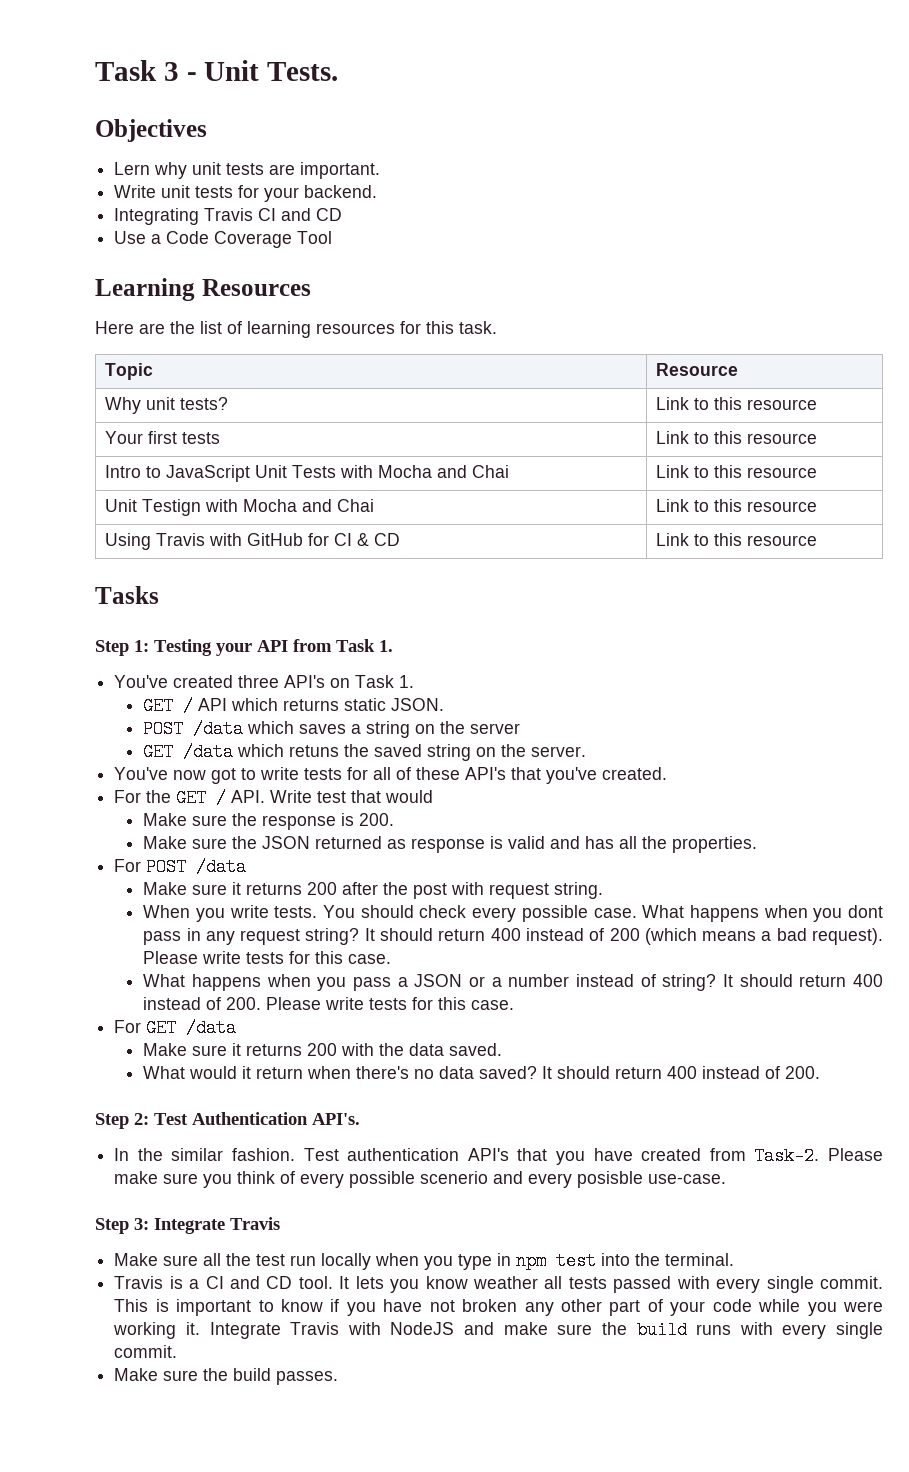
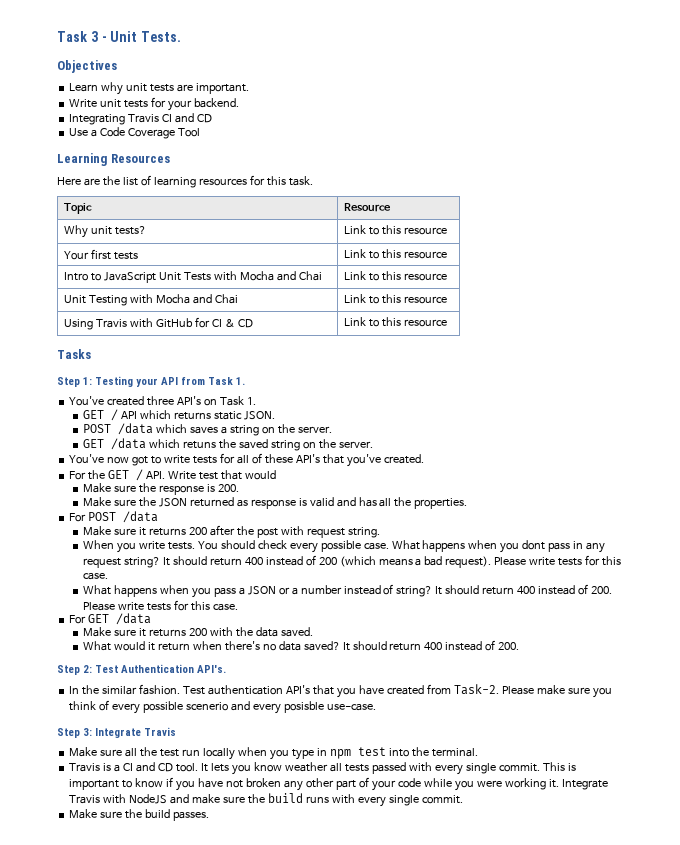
[114,162,151,175] Lern -> [69,83,99,92] Learn
[141,499,201,516] Testign -> [89,295,128,306] Testing
[470,723,521,734] server -> [297,426,332,433] server.

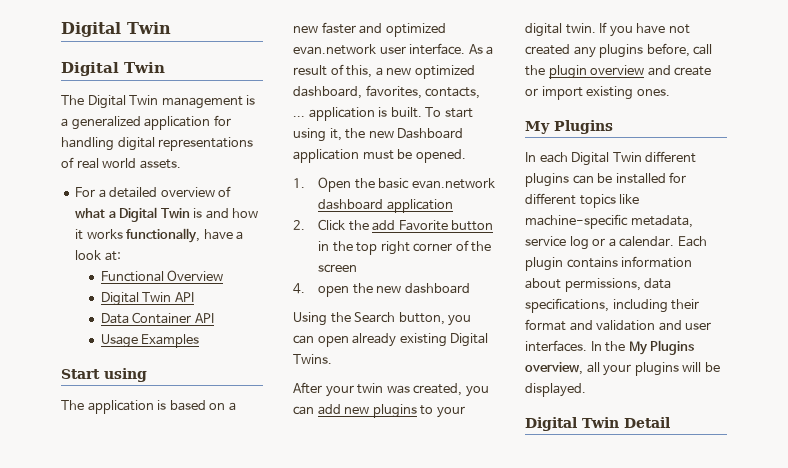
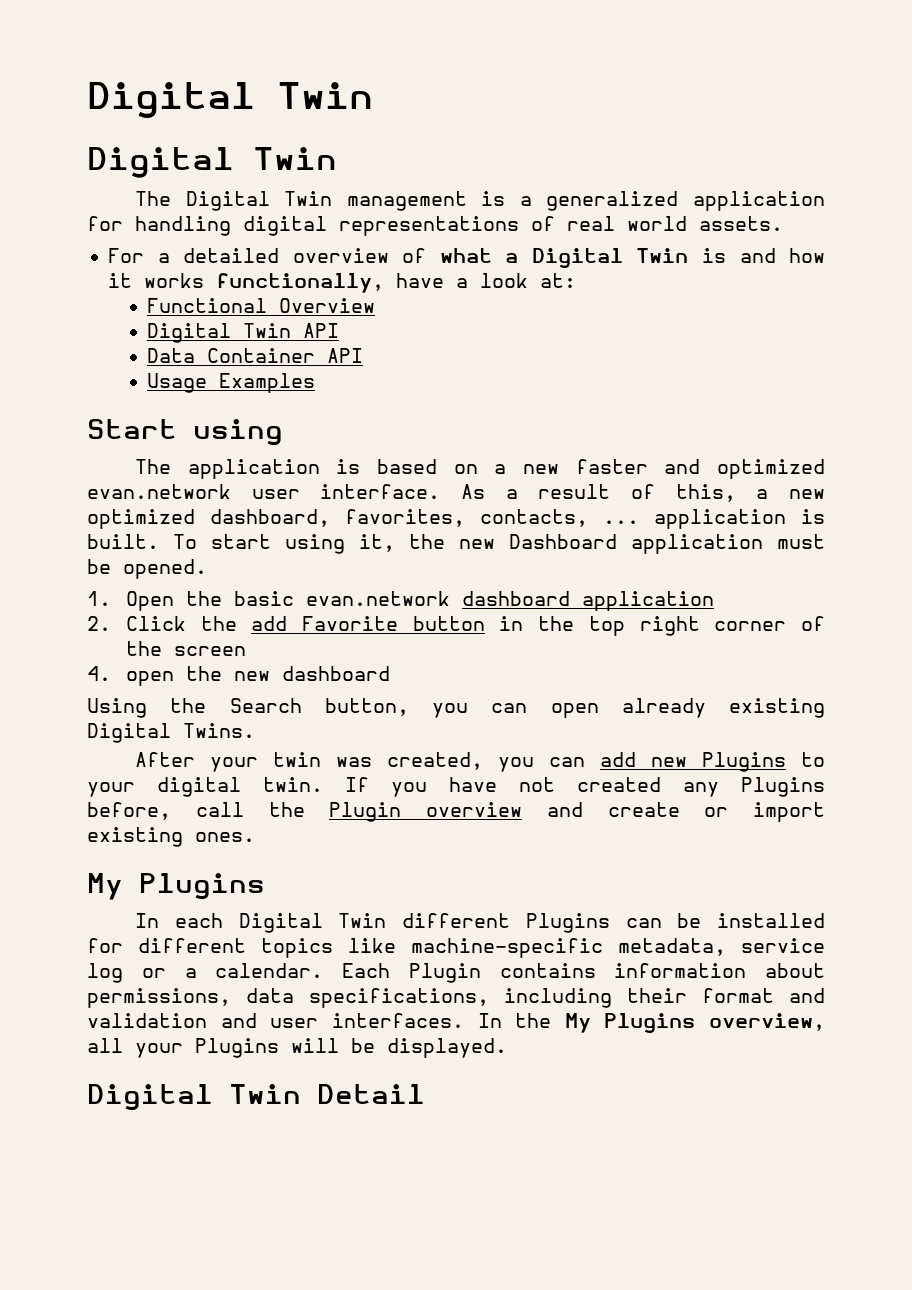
[372,404,417,418] plugins -> [702,752,787,772] Plugins
[599,44,644,58] plugins -> [741,777,825,797] Plugins
[548,65,587,79] plugin -> [329,802,402,822] Plugin
[525,173,569,187] plugins -> [525,913,610,933] Plugins
[525,257,563,271] plugin -> [408,963,481,983] Plugin
[634,362,679,376] plugins -> [195,1038,279,1058] Plugins

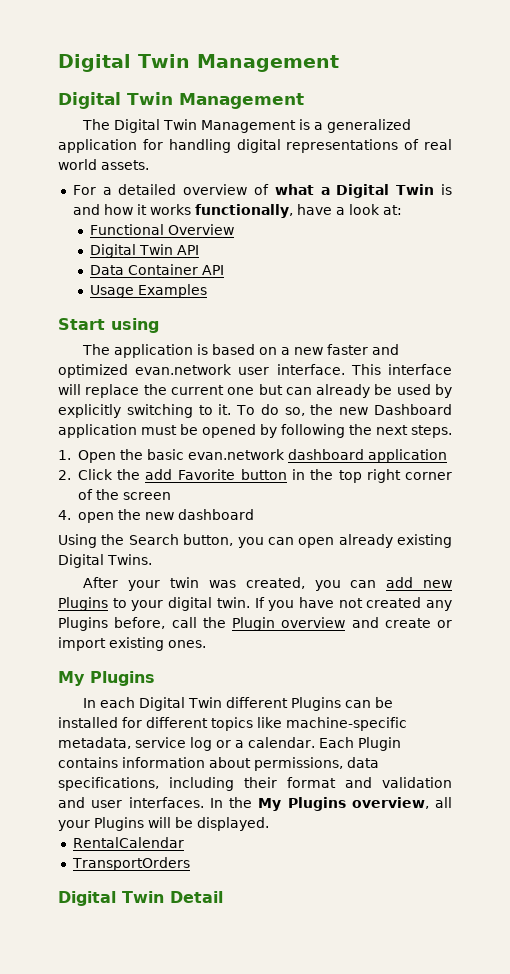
[87,82,373,118] [87,147,337,178] Digital Twin // Digital Twin -> [58,54,339,72] [58,92,304,109] Digital Twin Management // Digital Twin Management
[346,191,467,211] management -> [201,120,297,133] Management
[461,484,825,502] [87,509,825,529] [87,534,395,554] As a result of this, a new optimized dashboard, favorites, contacts, ... application is built. To start using it, -> [350,364,452,375] [58,384,453,398] [58,404,305,418] This interface will replace the current one but can already be used by explicitly switching to it. To do so,
[123,559,207,579] opened. -> [202,424,452,438] opened by following the next steps.
(507, 1048) none -> [72,837,184,848] [71,857,190,871] // RentalCalendar // TransportOrders

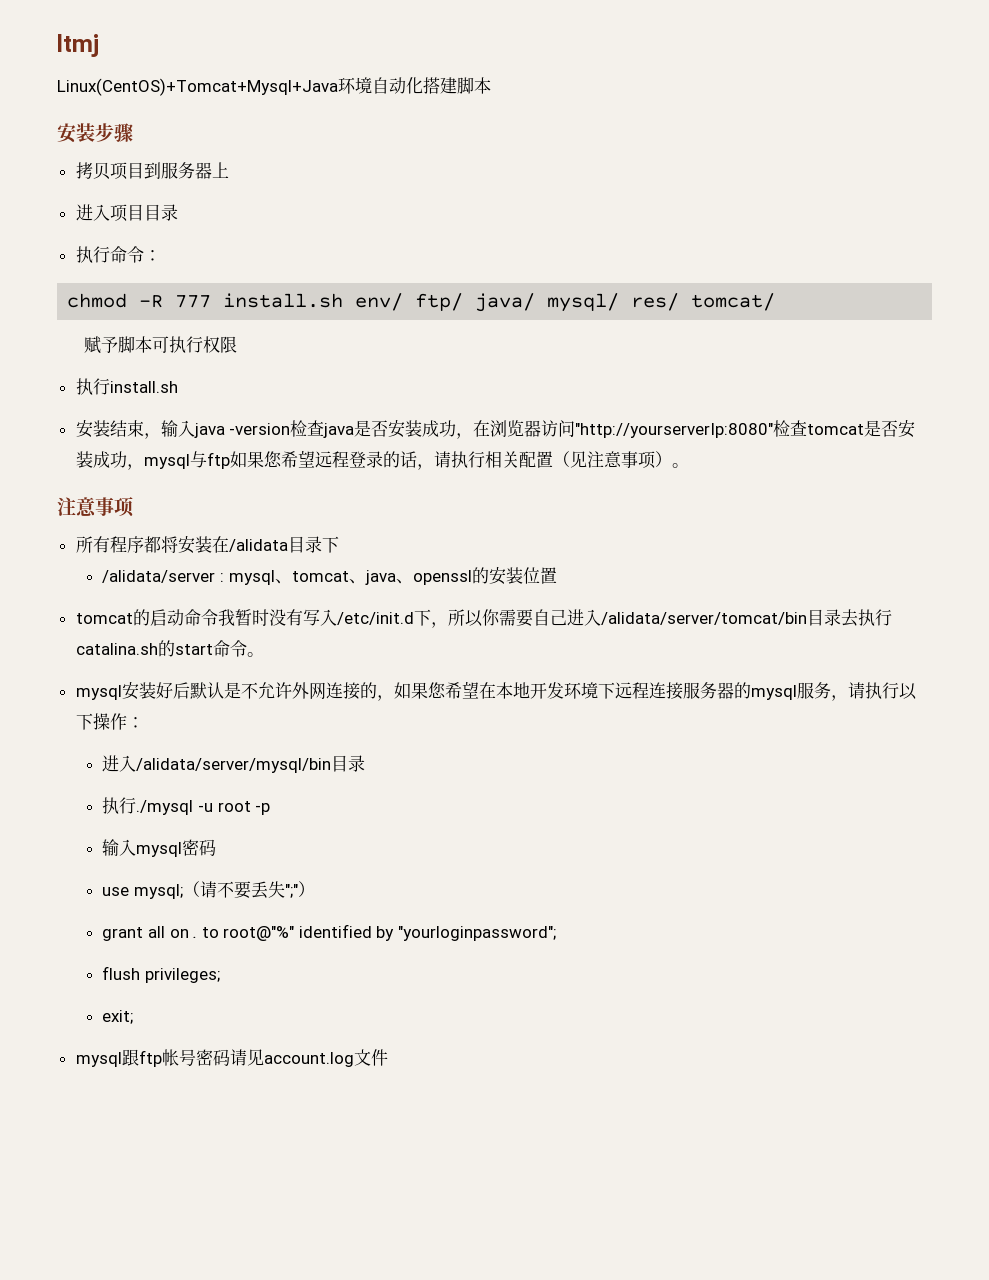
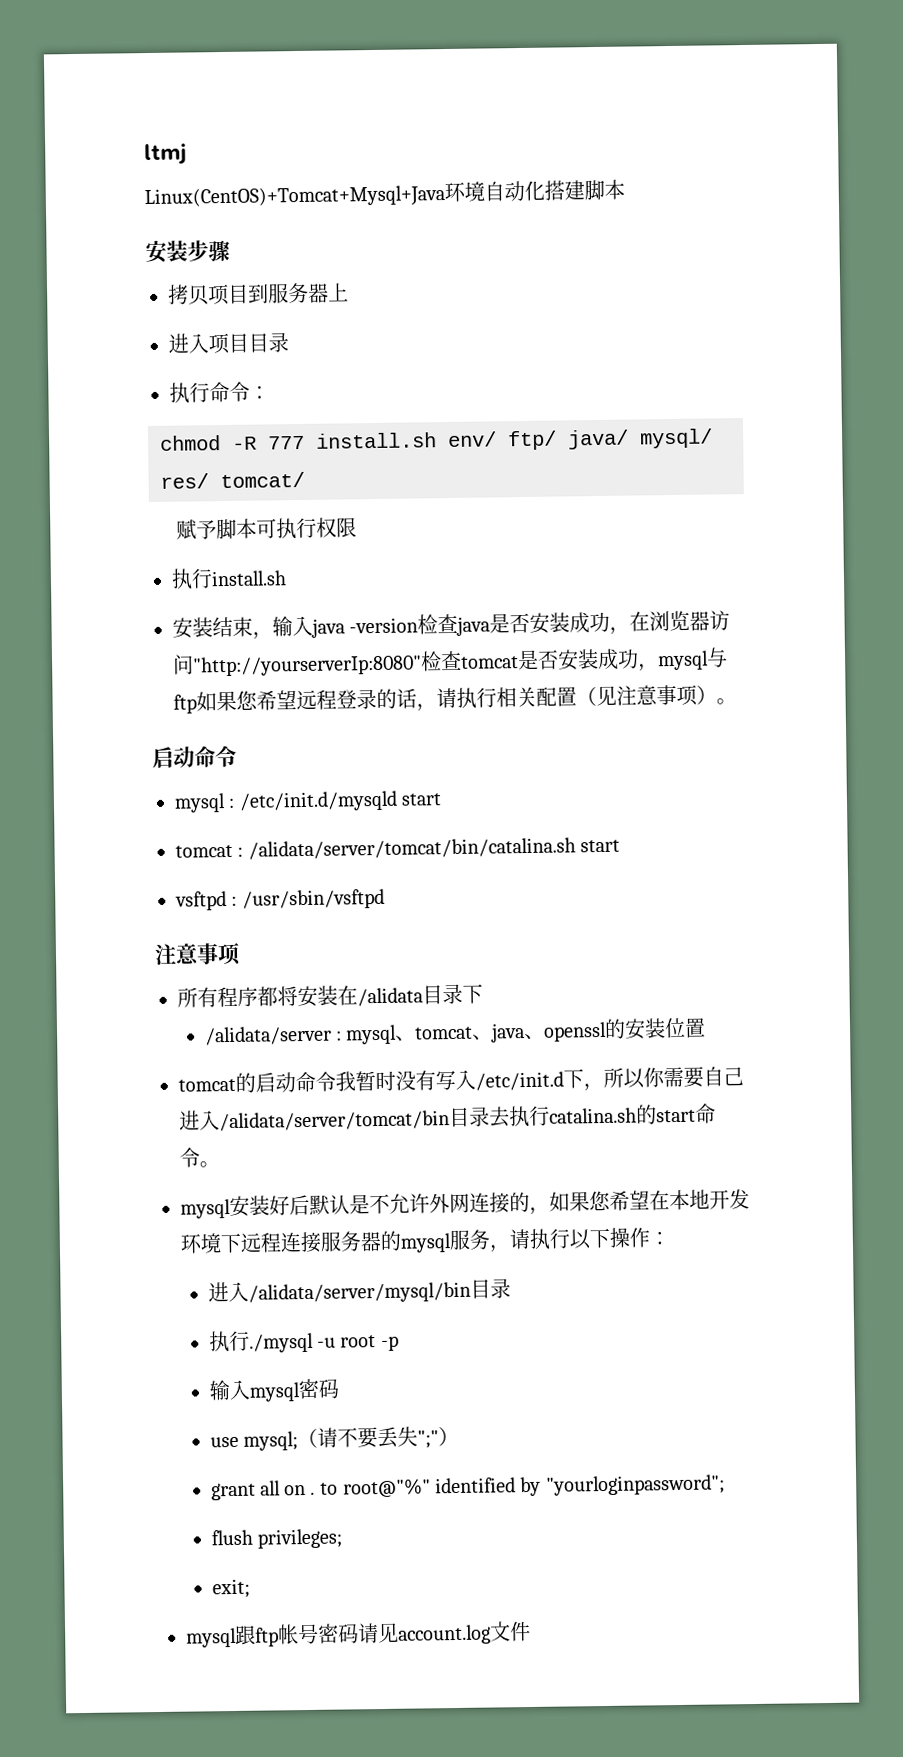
(689, 465) none -> [152,745,237,769] [174,790,443,813] [175,837,621,860] [175,888,385,911] // 启动命令 // mysql : /etc/init.d/mysqld start // tomcat : /alidata/server/tomcat/bin/catalina.sh start // vsftpd : /usr/sbin/vsftpd

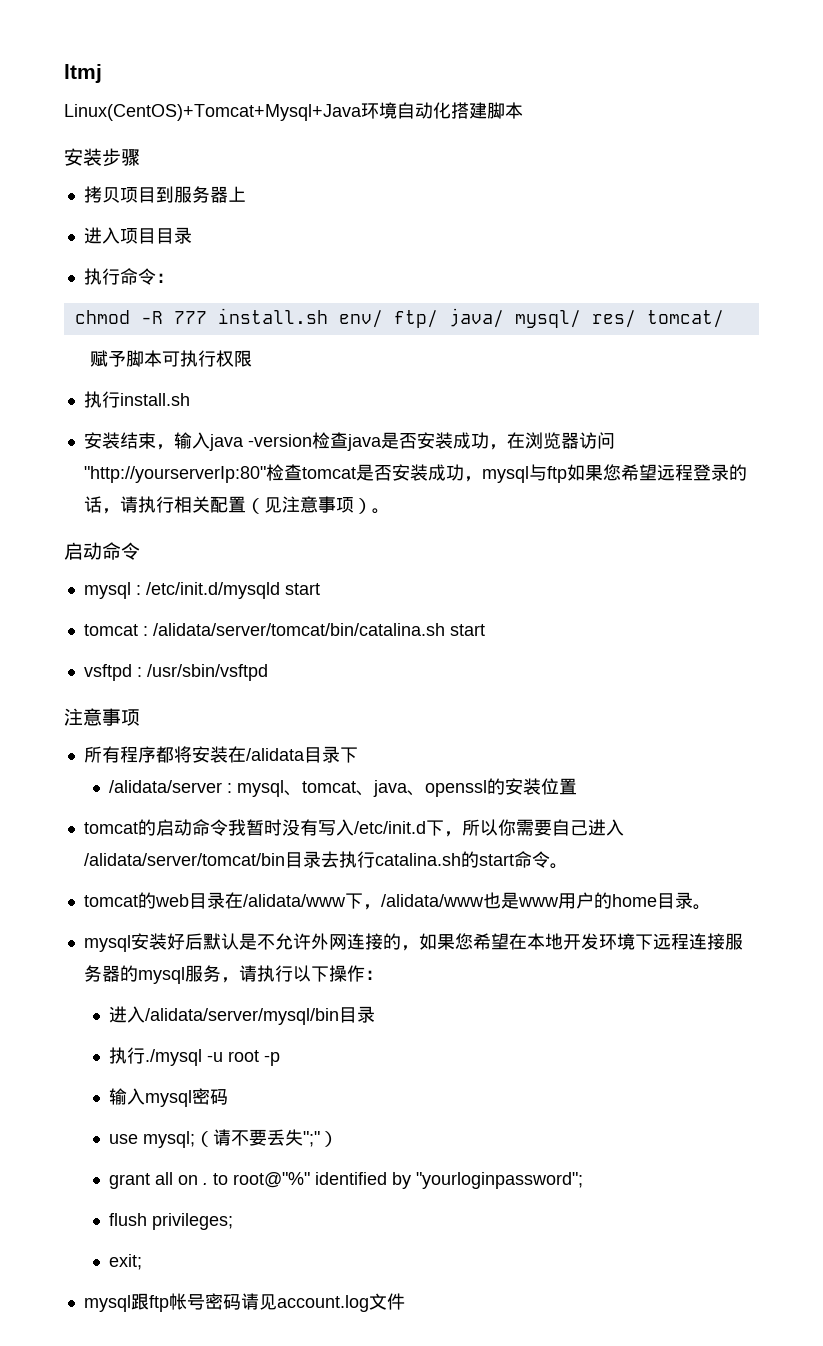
[193,654,422,677] "http://yourserverIp:8080" -> [83,466,266,483] "http://yourserverIp:80"
(220, 1164) none -> [83,892,711,910] // tomcat的web目录在/alidata/www下，/alidata/www也是www用户的home目录。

Task item »
For the string "plugins", go line by line through the material and copy every line that has it.

Task result »
[372,404,417,418] plugins -> [702,752,787,772] Plugins
[599,44,644,58] plugins -> [741,777,825,797] Plugins
[525,173,569,187] plugins -> [525,913,610,933] Plugins
[634,362,679,376] plugins -> [195,1038,279,1058] Plugins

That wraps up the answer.